Reaction 3. Our second priming reaction. Involves the utilization of a second ATP to convert the F6P to fructose 1,6 – bisphosphate. The reason why it is called bisphosphate instead of diphosphate is simple, it is due to the fact that the phosphate groups are not attached to the same carbon atom. This is our second irreversible reaction. The enzyme that catalyzes this reaction is phosphofructokinase -1 or better known as PFK – 1. PFK – 1 is the MOST regulated enzyme in glycolysis.
Reaction 4. The enzyme aldolase would now split the fructose 1,6 – bisphosphate into two 3 carbon products : glyceraldehyde 3-phosphate ( G3P) and dihydroxyacetone phosphate (DHAP) , these two products should seem familiar since they were in my carbohydrates video review :D. So basically we went form a 6 carbon to two 3 carbons.They are also isomers of each other. This is a reversible reaction.
Reaction 5. At this stage one of the previously produced 3 carbon molecules the glyceraldehyde will proceed immediately through glycolysis. However the dihydroxyacetone phosphate will be reconstructed by the enzyme triose phosphate isomerase into another molecule of glyceraldehyde 3-phosphate.
So at the end of the first phase we have two molecules of G3P.
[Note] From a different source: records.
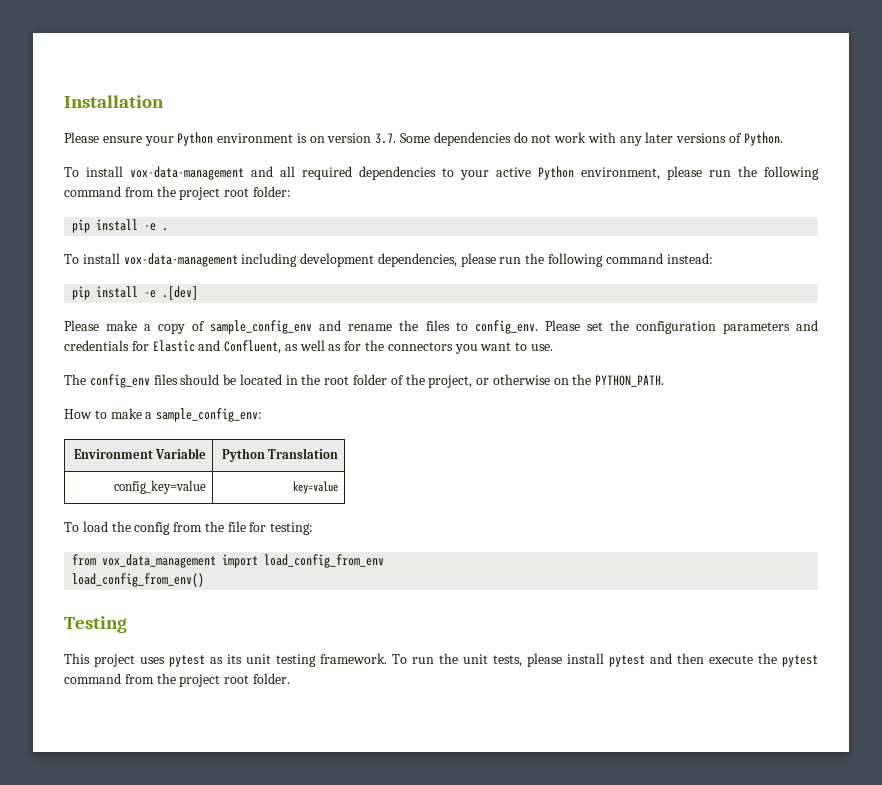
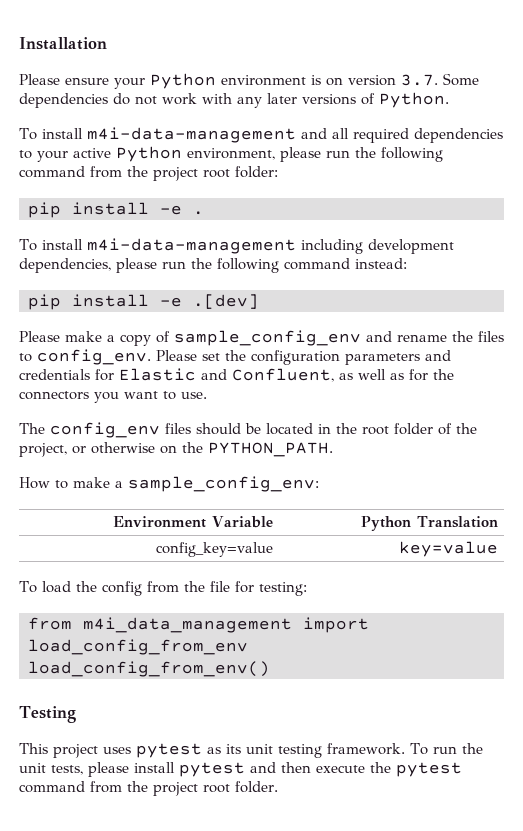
- To install vox-data-management and all required dependencies to your active Python environment, please run the following command from the project root folder:
+ To install m4i-data-management and all required dependencies to your active Python environment, please run the following command from the project root folder:
- To install vox-data-management including development dependencies, please run the following command instead:
+ To install m4i-data-management including development dependencies, please run the following command instead:
- from vox_data_management import load_config_from_env
+ from m4i_data_management import load_config_from_env

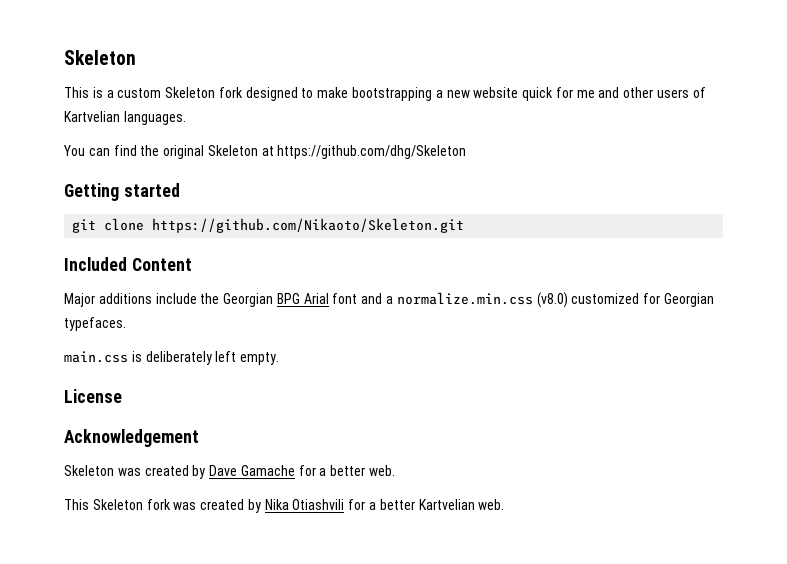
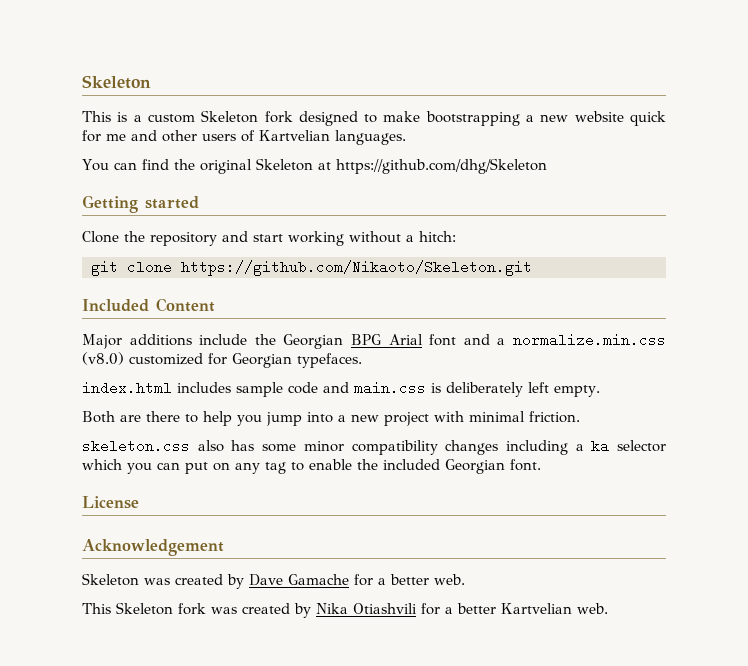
+ Clone the repository and start working without a hitch:
- main.css is deliberately left empty.
+ index.html includes sample code and main.css is deliberately left empty.
+ Both are there to help you jump into a new project with minimal friction.
+ skeleton.css also has some minor compatibility changes including a ka selector which you can put on any tag to enable the included Georgian font.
Dealing with the second phase ( last 5 enzymes)
Reaction 6. The enzyme glyceraldehyde 3- phosphate dehydrogenase catalyzes the NAD+ dependant oxidation of G3P to two molecules of 1,3-bisphosphoglycerate and NADH. It the only oxidation reaction in glycolysis, the aldehyde group is being oxidised and forms an acidic group. In this reaction the phosphorylation is not the same as the one that occurred in the the first reaction. The P comes from the 2Pi instead of ATP in the first reaction, and it is the oxidation reaction that provides the energy needed to add the P group to G3P to form 1,3 – bisphosphoglycerate. An important factor to note is that for glycolysis to continue NAD+ must be converted to NADH.
Reaction 7. First ATP forming reaction of glycolysis. A little extra information is that the cell can make ATP in 3 ways and they are :
- substrate level phosphorylation
- by oxidative phosphorylation
Most of the ATP usually comes from the oxidative phosphorylation. In this reaction substrate level phosphorylation occurs, the enzyme phosphoglycerate kinase is used to convert the 1,3 – BPG to form ATP and two molecules of 3- phosphoglycerate.
The remaining reactions of glycolysis are aimed at converting the relatively low energy phosphoacyl- ester of 3PG to a high energy form and harvesting the phosphate as ATP.
Reaction 8. 3PG is converted to 2,3 -bisphosphoglycerate by the enzyme phosphoglycerate mutase, and then the phosphate group on carbon number 3 is removed and you get two molecules of 2- phosphoglycerate.
Reaction 9. The enzyme enolase converts 2PG to two molecules of phosphoenoylpyruvate. In this reaction water is lost and so it is termed a dehydration reaction.
Reaction 10. The final reaction of glycolysis. It is the second ATP forming reaction catalysed by the enzyme pyruvate kinase. And it is the most energetically favorable reaction. In this strongly exergonic reaction the high energy phosphate of PEP is conserved as ATP. The loss of phosphate by PEP leads to the production of two molecules of pyruvate.